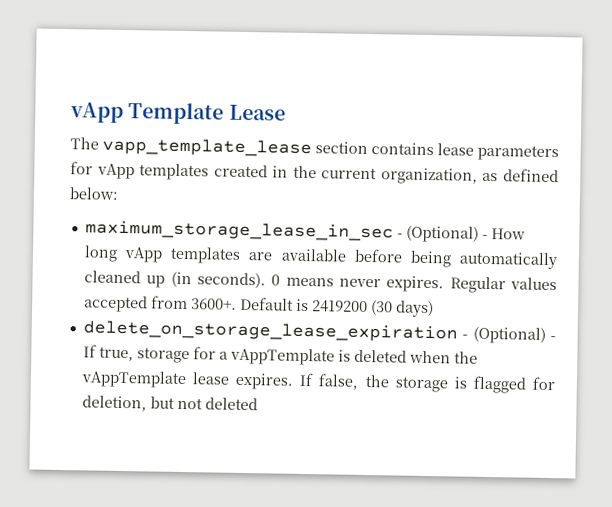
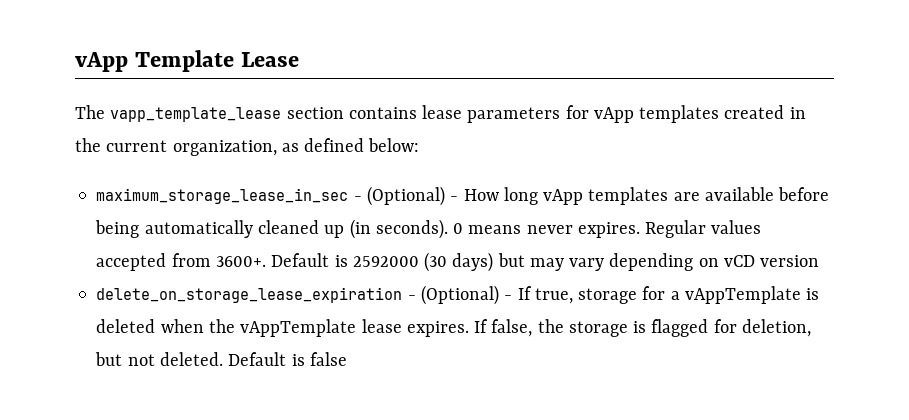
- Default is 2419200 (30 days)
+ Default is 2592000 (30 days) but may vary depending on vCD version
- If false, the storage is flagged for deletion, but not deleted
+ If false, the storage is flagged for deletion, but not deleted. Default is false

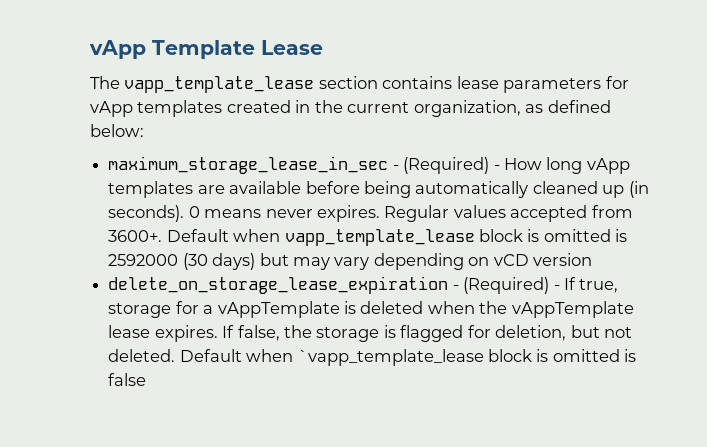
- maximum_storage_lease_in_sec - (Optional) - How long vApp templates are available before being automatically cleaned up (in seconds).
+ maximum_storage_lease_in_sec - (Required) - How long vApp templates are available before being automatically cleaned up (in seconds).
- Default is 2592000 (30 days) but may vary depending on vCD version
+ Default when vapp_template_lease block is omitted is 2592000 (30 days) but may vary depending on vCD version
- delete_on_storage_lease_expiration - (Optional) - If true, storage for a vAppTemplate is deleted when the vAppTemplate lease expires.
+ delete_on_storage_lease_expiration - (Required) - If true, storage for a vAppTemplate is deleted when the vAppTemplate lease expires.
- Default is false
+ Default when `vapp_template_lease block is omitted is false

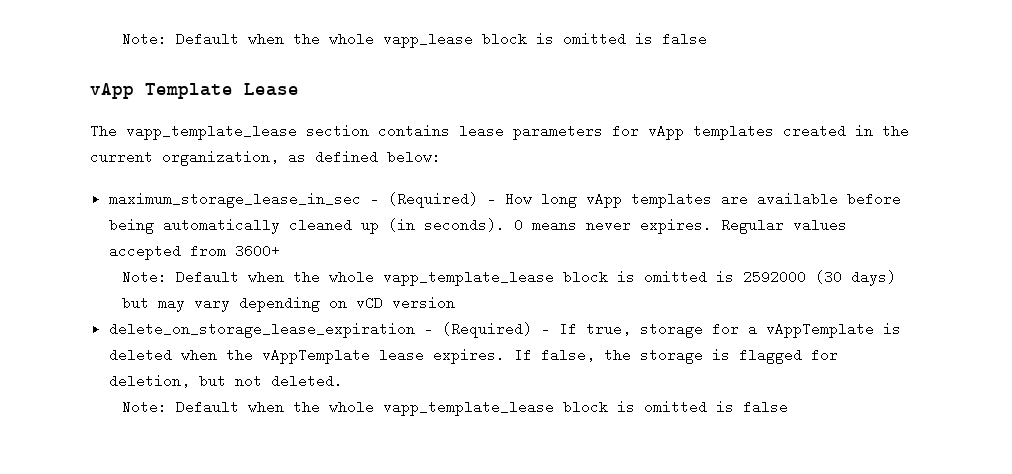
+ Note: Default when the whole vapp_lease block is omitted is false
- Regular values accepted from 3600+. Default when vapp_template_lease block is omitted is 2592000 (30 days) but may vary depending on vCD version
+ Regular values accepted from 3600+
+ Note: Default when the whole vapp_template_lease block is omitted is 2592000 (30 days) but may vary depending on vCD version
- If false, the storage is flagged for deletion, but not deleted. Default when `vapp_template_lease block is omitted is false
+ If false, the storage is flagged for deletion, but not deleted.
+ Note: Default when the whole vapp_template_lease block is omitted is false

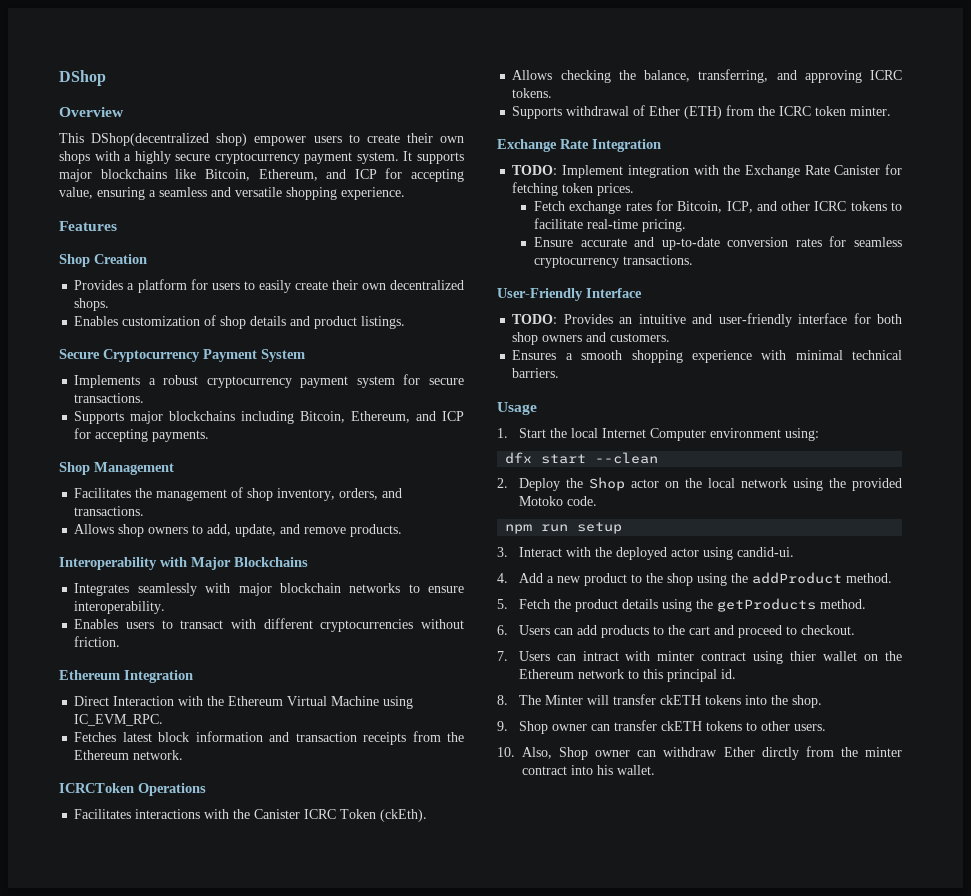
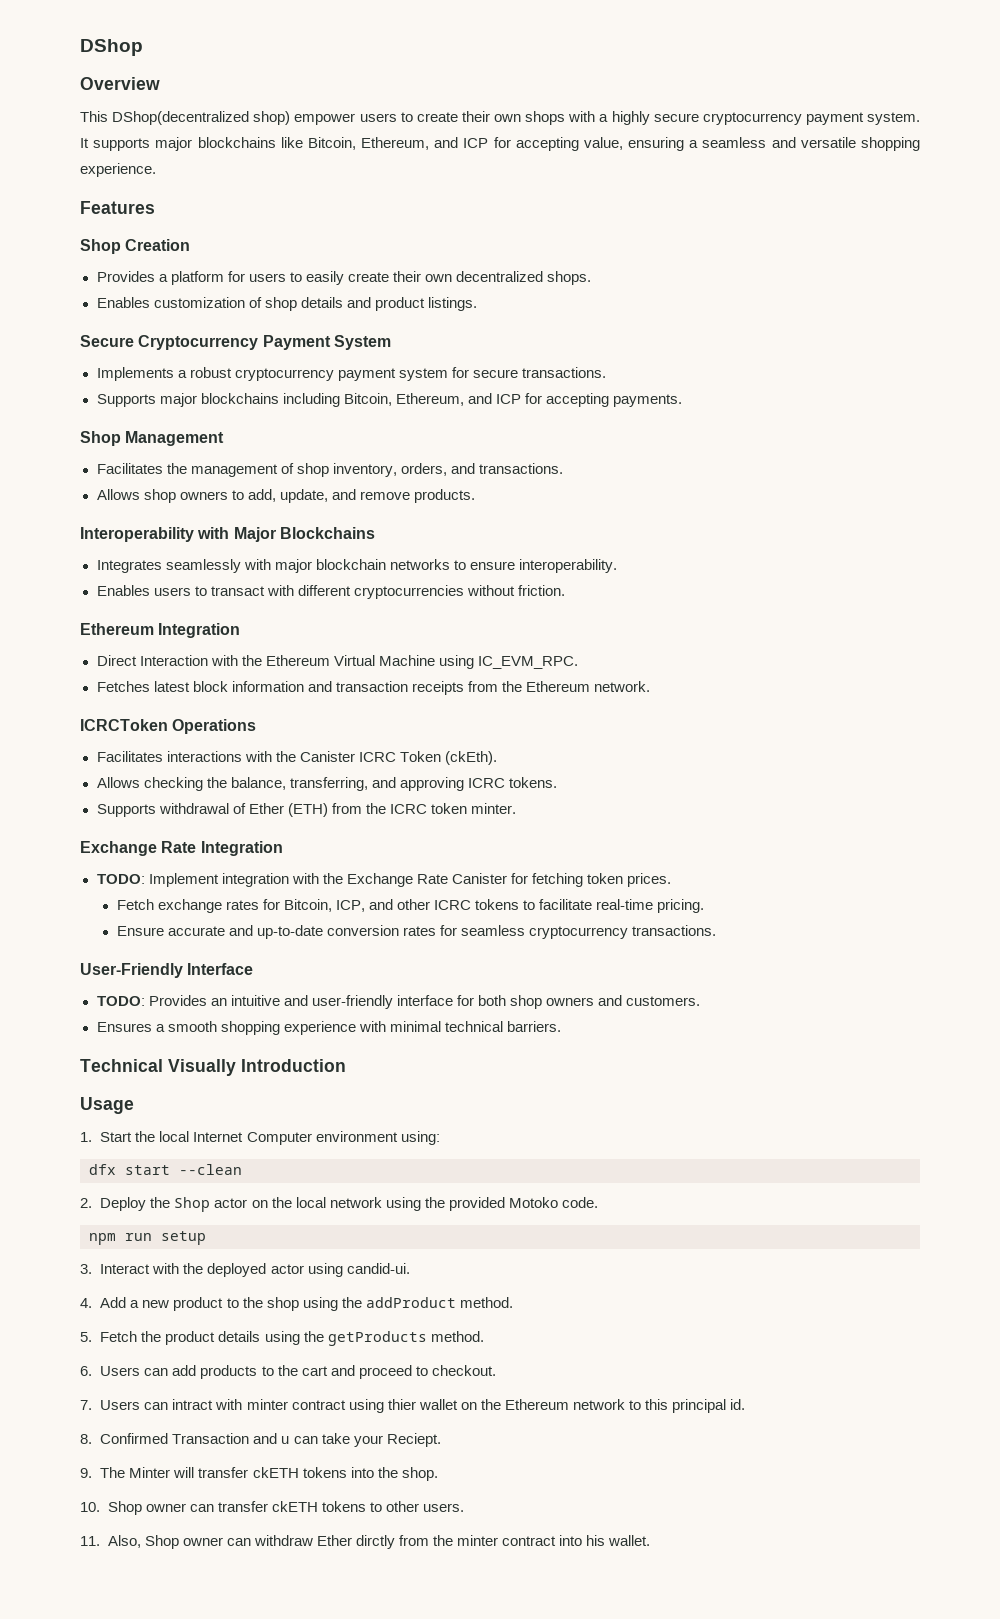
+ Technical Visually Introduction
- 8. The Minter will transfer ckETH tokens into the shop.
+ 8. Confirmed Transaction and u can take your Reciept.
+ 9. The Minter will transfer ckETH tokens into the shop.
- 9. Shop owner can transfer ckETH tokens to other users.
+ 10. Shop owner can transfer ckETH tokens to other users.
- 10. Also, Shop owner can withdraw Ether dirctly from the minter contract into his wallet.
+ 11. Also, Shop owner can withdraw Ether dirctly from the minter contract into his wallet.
⁂
Would you write out the material above in full, exactly as given, except for its pictures?

→ **Solution**
- Default is 2419200 (30 days)
+ Default is 2592000 (30 days) but may vary depending on vCD version
- If false, the storage is flagged for deletion, but not deleted
+ If false, the storage is flagged for deletion, but not deleted. Default is false

- maximum_storage_lease_in_sec - (Optional) - How long vApp templates are available before being automatically cleaned up (in seconds).
+ maximum_storage_lease_in_sec - (Required) - How long vApp templates are available before being automatically cleaned up (in seconds).
- Default is 2592000 (30 days) but may vary depending on vCD version
+ Default when vapp_template_lease block is omitted is 2592000 (30 days) but may vary depending on vCD version
- delete_on_storage_lease_expiration - (Optional) - If true, storage for a vAppTemplate is deleted when the vAppTemplate lease expires.
+ delete_on_storage_lease_expiration - (Required) - If true, storage for a vAppTemplate is deleted when the vAppTemplate lease expires.
- Default is false
+ Default when `vapp_template_lease block is omitted is false

+ Note: Default when the whole vapp_lease block is omitted is false
- Regular values accepted from 3600+. Default when vapp_template_lease block is omitted is 2592000 (30 days) but may vary depending on vCD version
+ Regular values accepted from 3600+
+ Note: Default when the whole vapp_template_lease block is omitted is 2592000 (30 days) but may vary depending on vCD version
- If false, the storage is flagged for deletion, but not deleted. Default when `vapp_template_lease block is omitted is false
+ If false, the storage is flagged for deletion, but not deleted.
+ Note: Default when the whole vapp_template_lease block is omitted is false

+ Technical Visually Introduction
- 8. The Minter will transfer ckETH tokens into the shop.
+ 8. Confirmed Transaction and u can take your Reciept.
+ 9. The Minter will transfer ckETH tokens into the shop.
- 9. Shop owner can transfer ckETH tokens to other users.
+ 10. Shop owner can transfer ckETH tokens to other users.
- 10. Also, Shop owner can withdraw Ether dirctly from the minter contract into his wallet.
+ 11. Also, Shop owner can withdraw Ether dirctly from the minter contract into his wallet.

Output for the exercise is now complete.